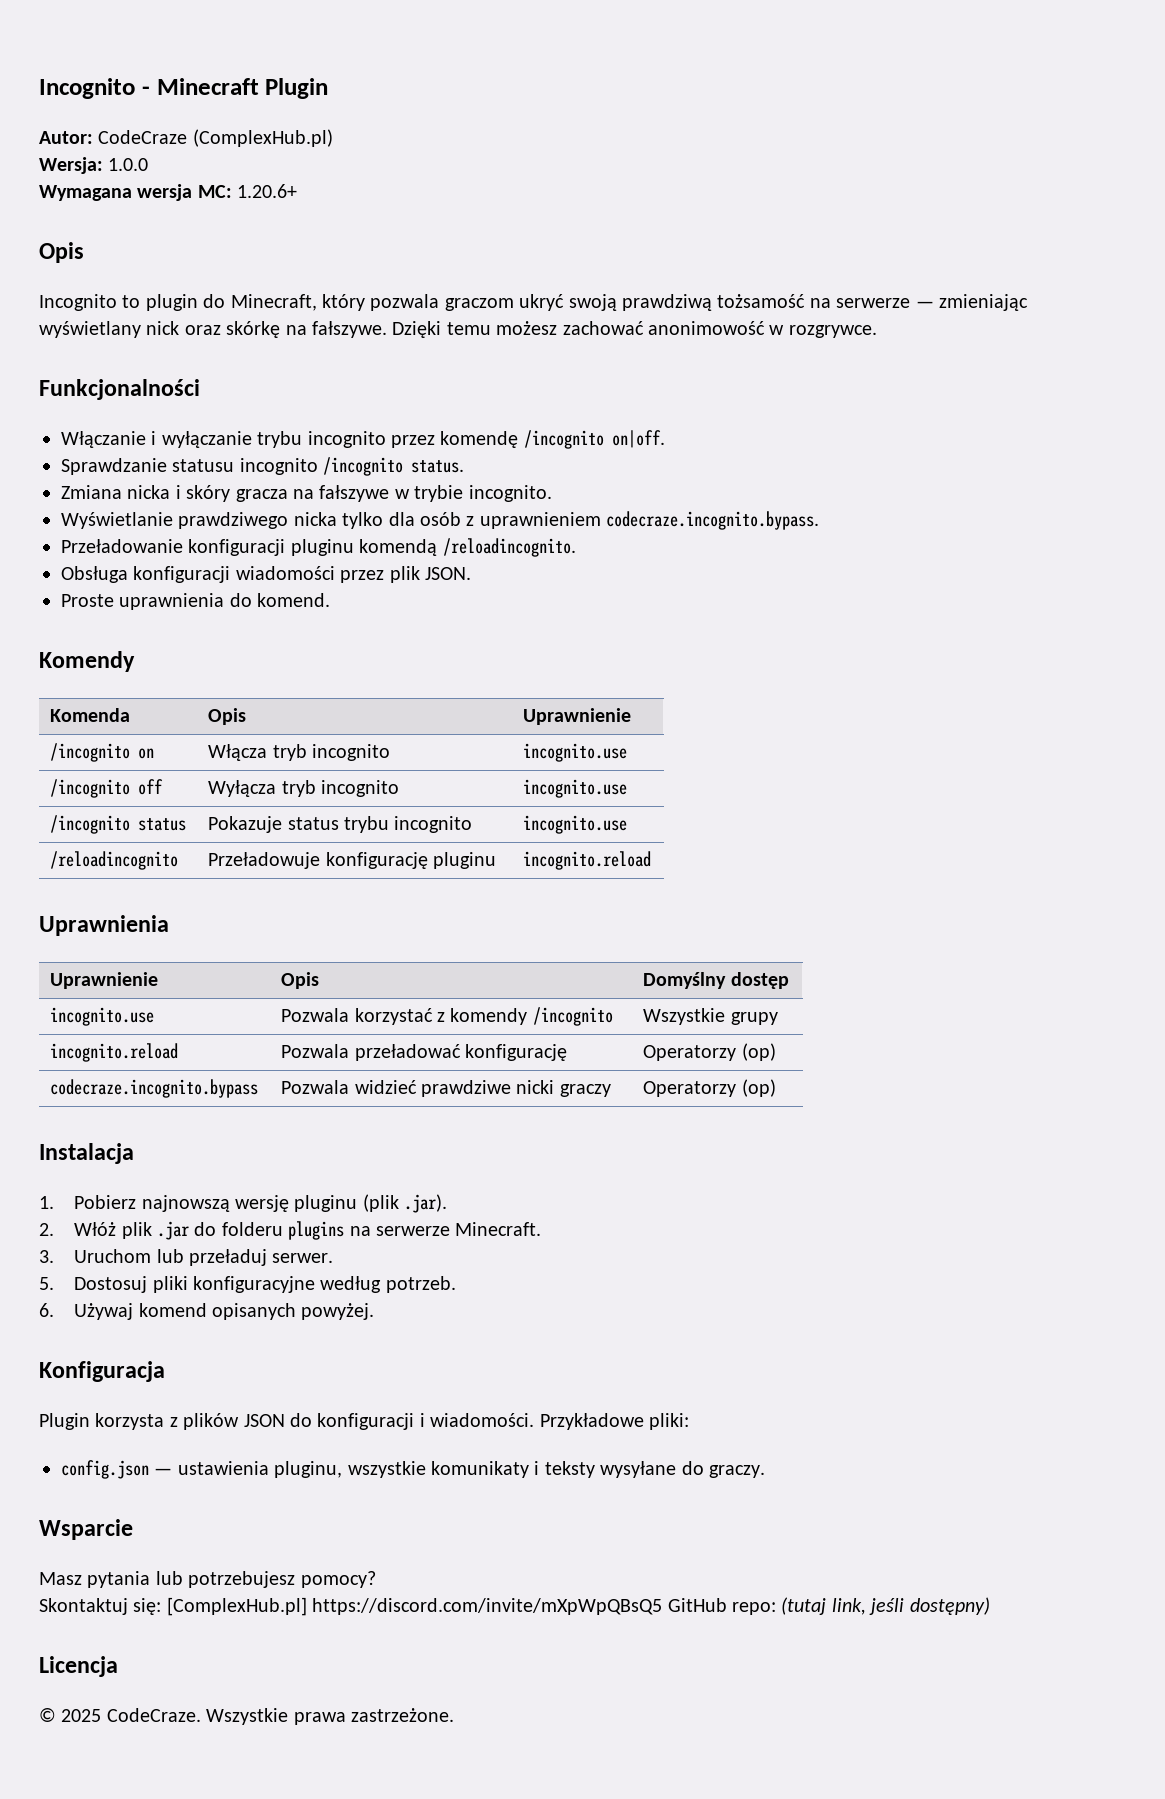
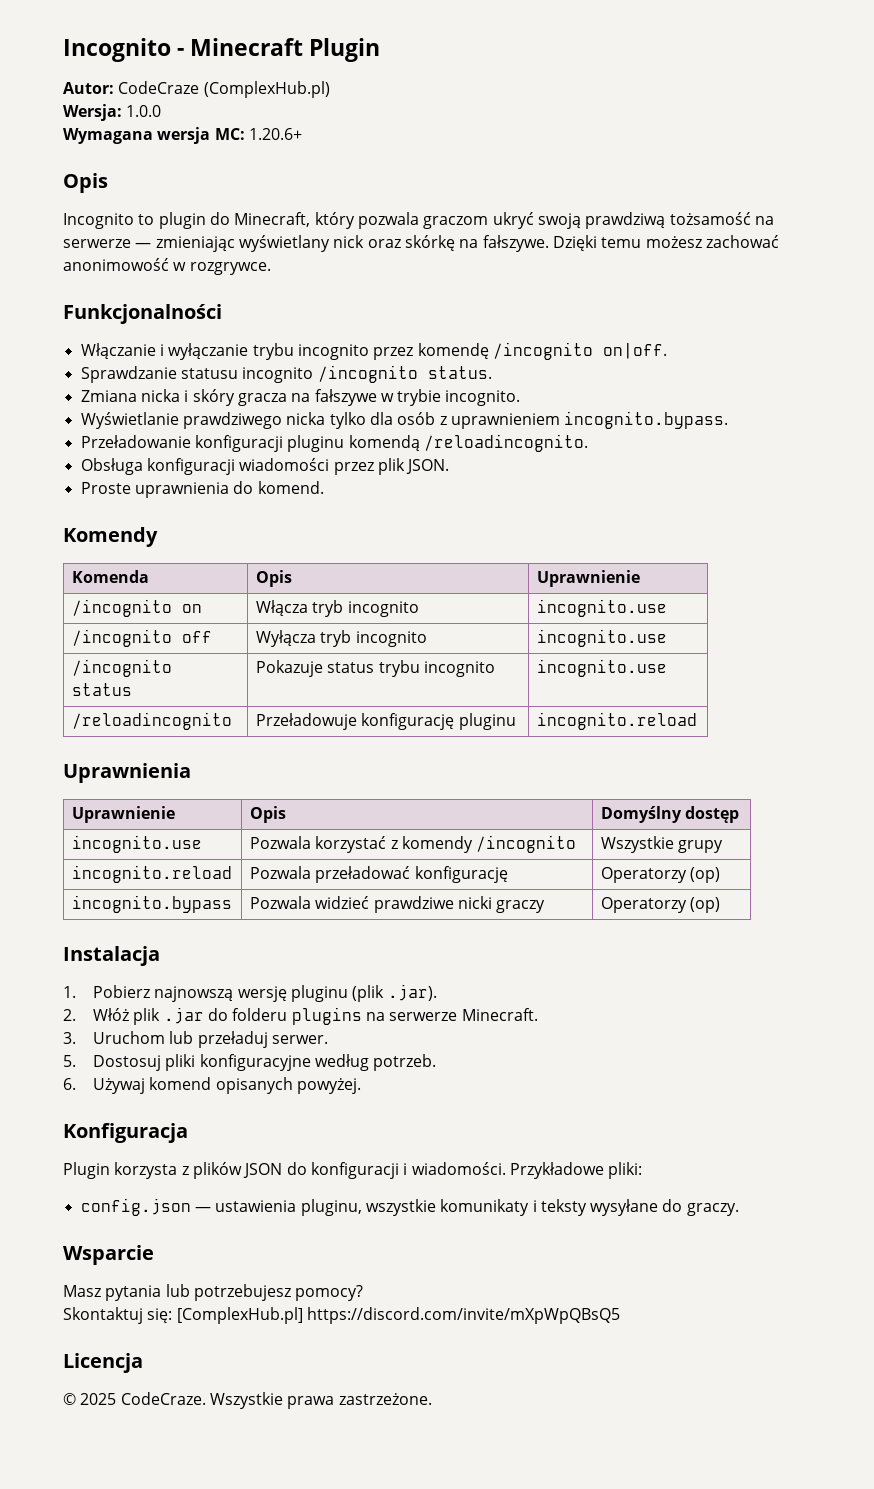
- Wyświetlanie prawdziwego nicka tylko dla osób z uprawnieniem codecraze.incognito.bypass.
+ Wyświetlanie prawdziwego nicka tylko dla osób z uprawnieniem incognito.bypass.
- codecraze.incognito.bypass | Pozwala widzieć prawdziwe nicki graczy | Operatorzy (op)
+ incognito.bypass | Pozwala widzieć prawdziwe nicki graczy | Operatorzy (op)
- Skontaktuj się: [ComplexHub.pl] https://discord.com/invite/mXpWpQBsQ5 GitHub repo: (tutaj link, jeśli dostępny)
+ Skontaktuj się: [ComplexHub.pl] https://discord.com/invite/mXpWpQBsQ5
------
◆ AIM OF THE EXERCISE: Go through the listing above and copy each line that contains "nicki".

◆ COMPLETED EXERCISE:
- codecraze.incognito.bypass | Pozwala widzieć prawdziwe nicki graczy | Operatorzy (op)
+ incognito.bypass | Pozwala widzieć prawdziwe nicki graczy | Operatorzy (op)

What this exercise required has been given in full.